Boyce once built a lifting mechanism for NBA scoreboards that allow a camera to drop 30 feet for close up shots, then zip quickly back up. GlacierJet also has produced a number of gun parts such as triggers that require super-close tolerances.


Boyce said he really enjoys artistic projects such as History Is Posh's historic site markers inspired by artist Nancy Dunlop Cawdrey's bison painting, "One is the Sun."

The production of the markers began with Boyce scanning the bison picture into the computer portion of the equipment and tracing the outline to create a cutting file. He then adjusted the dimensions and inserted the name of the historic site such as Demersville or Ashley.

"Once I have the drawing set, it gives me a preview," Boyce said. "I look at the geometry of the cut and decide which side of the line to cut on."

He placed a 4-by 8-foott piece of 3/16 inch thick mild steel on the cutting board in the water bath. This water bath diminishes the cutting force of the jet after it passes through the steel.

"If there was no water reservoir, the machine would actually cut a hole through the floor," Boyce said.

When he powers up the equipment, a pump pressurizes water to 55,000 pounds per square inch that passes through a water inlet narrowed down by a diamond with a .014-inch hole. After passing through the diamond, water mixes with the crushed garnet in a tube to form a jet that cuts the steel, starting with a powerful surge as it makes the first pierce.

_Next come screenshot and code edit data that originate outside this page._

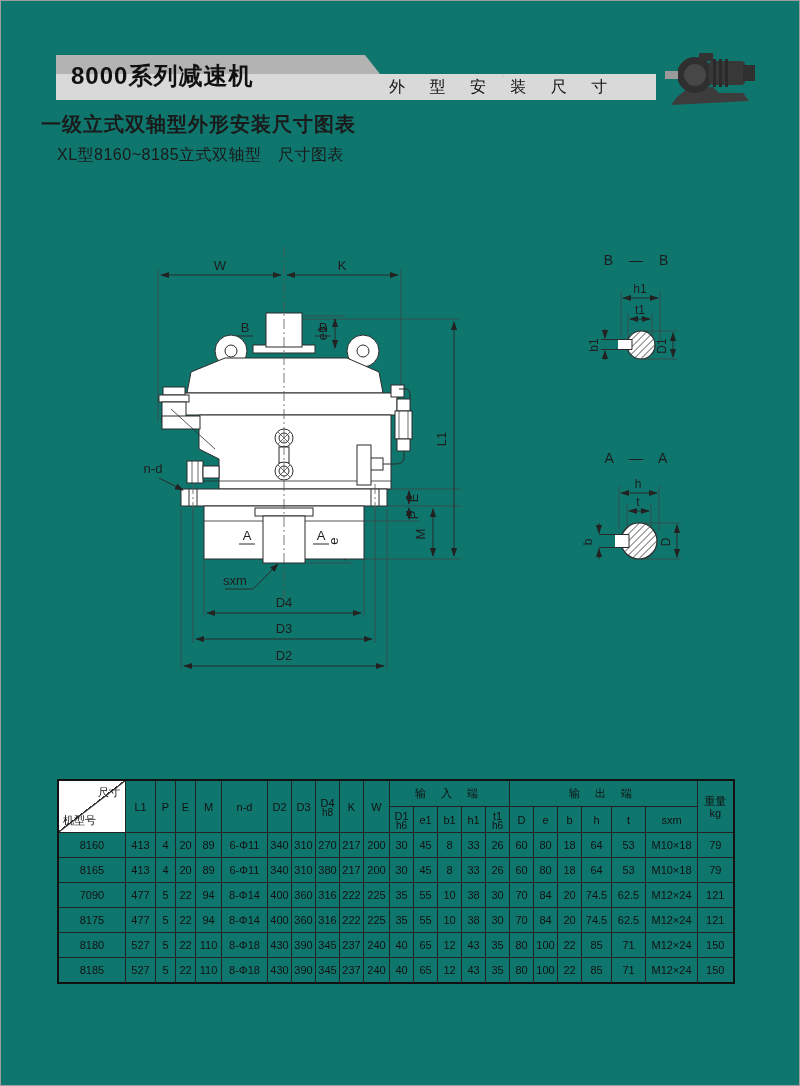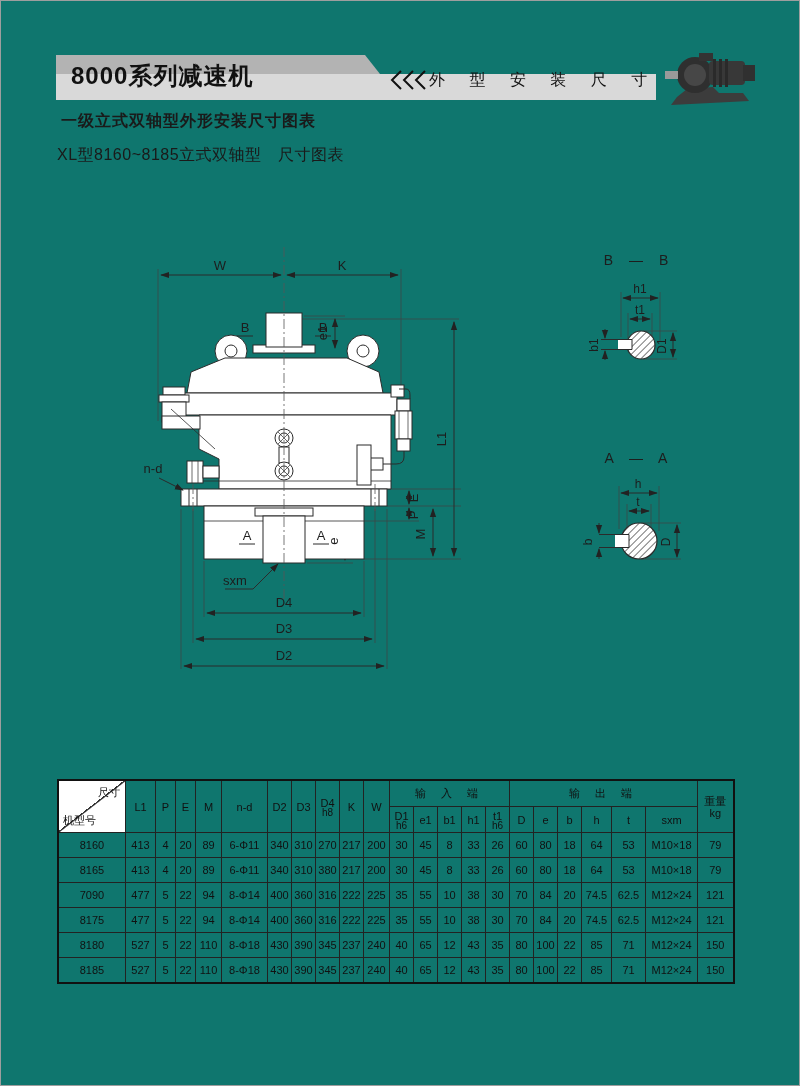--- a/index.html
+++ b/index.html
@@ -10,7 +10,7 @@
              clip-path:polygon(0 0,calc(100% - 15px) 0,100% 100%,0 100%);}
   .band-light{position:absolute;left:55px;top:73px;width:600px;height:26px;background:#d9d9d9;}
   .banner-title{position:absolute;left:70px;top:59px;font-size:24px;font-weight:bold;letter-spacing:1px;color:#111;}
-  .banner-right{position:absolute;left:388px;top:68px;height:22px;display:flex;align-items:center;}
+  .banner-right{position:absolute;left:388px;top:75px;height:22px;display:flex;align-items:center;flex-direction:column;}
   .banner-right .txt{font-size:16px;letter-spacing:10px;color:#111;white-space:nowrap;}
   .subtitle1{position:absolute;left:60px;top:110px;font-size:16px;font-weight:bold;letter-spacing:1px;}
   .subtitle2{position:absolute;left:56px;top:144px;font-size:16px;letter-spacing:0.5px;}

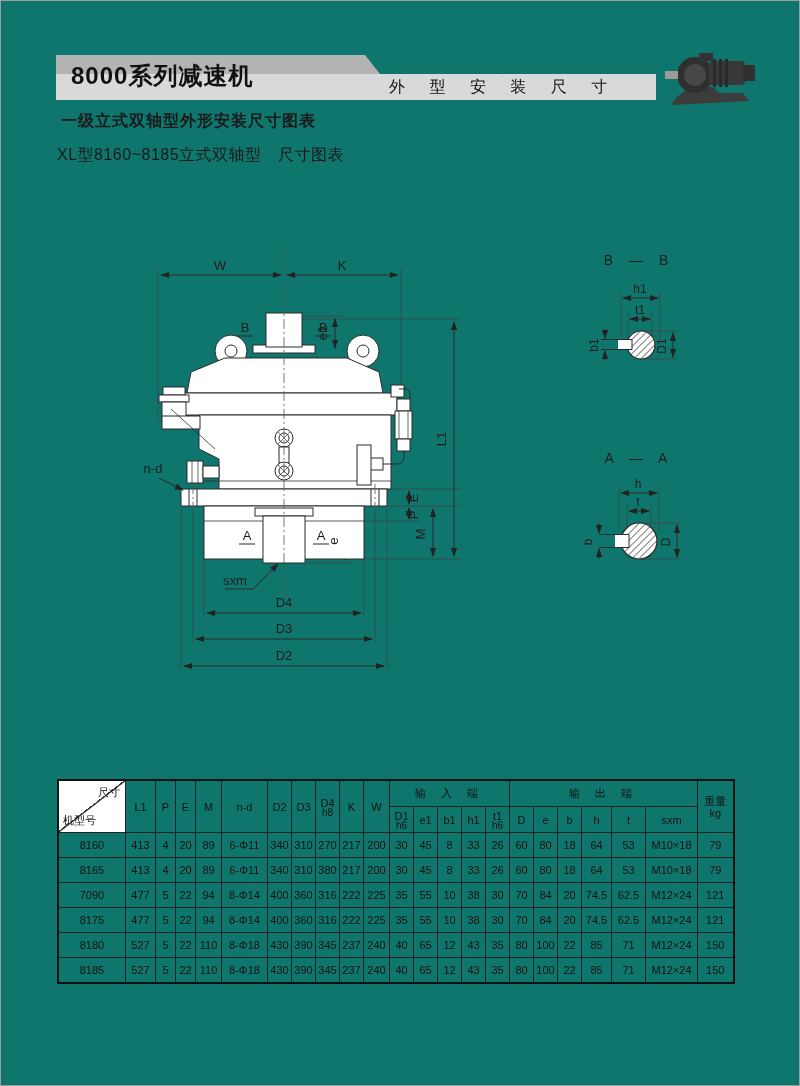--- a/index.html
+++ b/index.html
@@ -12,7 +12,7 @@
   .banner-title{position:absolute;left:70px;top:59px;font-size:24px;font-weight:bold;letter-spacing:1px;color:#111;}
   .banner-right{position:absolute;left:388px;top:75px;height:22px;display:flex;align-items:center;flex-direction:column;}
   .banner-right .txt{font-size:16px;letter-spacing:10px;color:#111;white-space:nowrap;}
-  .subtitle1{position:absolute;left:60px;top:110px;font-size:16px;font-weight:bold;letter-spacing:1px;}
+  .subtitle1{position:absolute;left:40px;top:110px;font-size:20px;font-weight:bold;letter-spacing:1px;}
   .subtitle2{position:absolute;left:56px;top:144px;font-size:16px;letter-spacing:0.5px;}
   
   .draw{position:absolute;left:0;top:0;}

To avoid clogging the tiny diamond passage with mineralization, the water goes through a purification process including softening and passing through four filters.

"Evergreen has really hard water," Boyce said.

Because cool cutting allows close nesting of cutouts, he figures he can get nine bison out of the sheet. He said the high yield from materials is another benefit of water jet cutting.

Depending on the number of letters on the bison, the cutting process takes between 20 and 30 minutes.

"It's three times faster than machining, so it's real competitive with plasma and laser cutting," he said.

Once he has the bison cut out, Boyce sandblasts the markers to remove the oxide scale coating from the steel mill so the piece accepts an acid bath to create a decorative rust finish before applying a clear coat.

"That gives it character," Boyce said.

Murphy plans to install the first 150-pound bison marker at the Demersville site at 8 a.m. Monday morning. Delivery of the pieces marks the completion of another custom project by GlacierJet Technologies.

Although the recession has cut back the volume of projects, Boyce still finds a lot of satisfaction with the work.

"The thing I like best, what's really satisfying, is you have something you created at the end of the day - something that you can hold in your hands," he said.